Cleve Gray created works that contained fields of color applied with such varied unconventional techniques as pouring, staining, and sponging paint onto the surface of his canvases. Next he added certain gestural marks that had their root source in Chinese calligraphy and other ancient archaeological signs which can be seen in many of his works.Gray was inspired and greatly influenced in the 1960's by such fellow contemporary American abstract expressionist artists as Jackson Pollock, Clyfford Still, Mark Rothko and Helen Frankenthaler. As a result of these artistic influences he began to produce large paintings which combined expanses of pure color and spontaneous calligraphic gestures to create lyrical abstract compositions. The American artist and iconic gallery owner Betty Parsons described Gray as "a painter who jumped the romantic fence into an ancient field of signs and symbols."
Over the course of an artistic career that spanned more than fifty years Cleve Gray produced a prodigious, varied, and inspiring body of work that bears testimony to a brilliant mind that continuously challenged his own creative processes as well as the world around him. In many ways Gray was literally "born to paint". Fascinated with color at age six he won a prize for a watercolor of his mother seated at the piano in the living room of their two floor apartment on the upper west side of Manhattan. Following graduation from Phillips Andover Academy Gray was initially bent on studying art in Europe but chose instead to attend Princeton University at the request of his father. At Princeton the young artist studied history of art and philosophy and was first exposed to the abstract expressionist movement as well as to both Chinese and Japanese art. All these disciplines would have a profound effect on the young artist and his later work. Gray graduated Phi Beta Kappa and summa cum laude from Princeton; his thesis on Yuan Dynasty landscape painting is used as a teaching tool even to this day.

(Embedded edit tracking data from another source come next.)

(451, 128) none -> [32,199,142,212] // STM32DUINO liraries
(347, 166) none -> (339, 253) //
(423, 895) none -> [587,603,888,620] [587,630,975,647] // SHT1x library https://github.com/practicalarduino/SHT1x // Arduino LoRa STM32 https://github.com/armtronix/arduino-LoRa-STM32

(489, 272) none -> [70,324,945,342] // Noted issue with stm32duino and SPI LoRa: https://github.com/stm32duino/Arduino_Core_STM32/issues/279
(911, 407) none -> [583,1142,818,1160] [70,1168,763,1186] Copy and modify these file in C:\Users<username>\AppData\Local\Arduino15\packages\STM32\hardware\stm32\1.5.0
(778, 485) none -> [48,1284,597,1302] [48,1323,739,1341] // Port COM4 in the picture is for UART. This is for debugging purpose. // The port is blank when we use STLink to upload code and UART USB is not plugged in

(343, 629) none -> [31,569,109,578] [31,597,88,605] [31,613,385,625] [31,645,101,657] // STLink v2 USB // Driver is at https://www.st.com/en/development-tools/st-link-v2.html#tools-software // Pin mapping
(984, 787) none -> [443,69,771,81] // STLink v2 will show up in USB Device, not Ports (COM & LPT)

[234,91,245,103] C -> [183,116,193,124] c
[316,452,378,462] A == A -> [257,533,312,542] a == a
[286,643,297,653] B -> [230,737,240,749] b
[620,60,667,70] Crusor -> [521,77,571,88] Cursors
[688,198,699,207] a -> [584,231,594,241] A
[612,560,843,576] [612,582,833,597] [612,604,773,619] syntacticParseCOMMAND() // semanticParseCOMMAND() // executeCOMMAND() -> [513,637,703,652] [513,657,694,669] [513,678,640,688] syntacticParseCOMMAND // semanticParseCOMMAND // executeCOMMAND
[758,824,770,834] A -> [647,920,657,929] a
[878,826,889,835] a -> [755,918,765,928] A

"Years ago I would see something beautiful, and I would make a drawing of it… Then I would bring it to the studio and tack it to the wall and make a larger painting from it. Now I am dealing more with abstract thoughts and abstract emotions. It's more challenging."
—Cleve Gray, 1998
Red Landscape #2, 1994 is one of Cleve Gray's late free-flowing abstract works begun in the 1990's which probed various themes that he had previously explored over a number of artistic works and endeavors. Inspired by Chinese and Japanese calligraphy and in particular Zen painting to which he was introduced while an undergraduate at Princeton University, Gray has created in our example a work that closely resembles Asian inspired landscape paintings. The unerring compositional sense of this Asian-inspired artist is clearly present in our picture which is intuitively balanced within a rhythmic spacing of forms and shapes. Gray evokes the aura of a landscape through his use of earthen colors in abstract shapes, creating a pattern that bears a resemblance to rocks and hills. Gray often employed opposing color combinations: transparent with opaque ones, bright with dim shades, and light with dark pigments. Here Gray employs reds and yellows carefully articulated with black lines that seem to suggest peaks or mountains in a definite landscape design. The sublety Gray has employed in creating this work coupled with the meticulous intellectual planning that preceded its actual execution has resulted in a complex yet gracefully harmonious work. This contemporary landscape is really a modern day version of early Asian landscape work. Distilling the essence of nature into this work, Gray brings an Asian sensitivity to the New York School of abstraction. Gray was actively working on monumental canvases at the age of 86 until the very end of his life and succeeded in both combining and blending elements of the ancient with influences from the contemporary American art movement of the 1950's.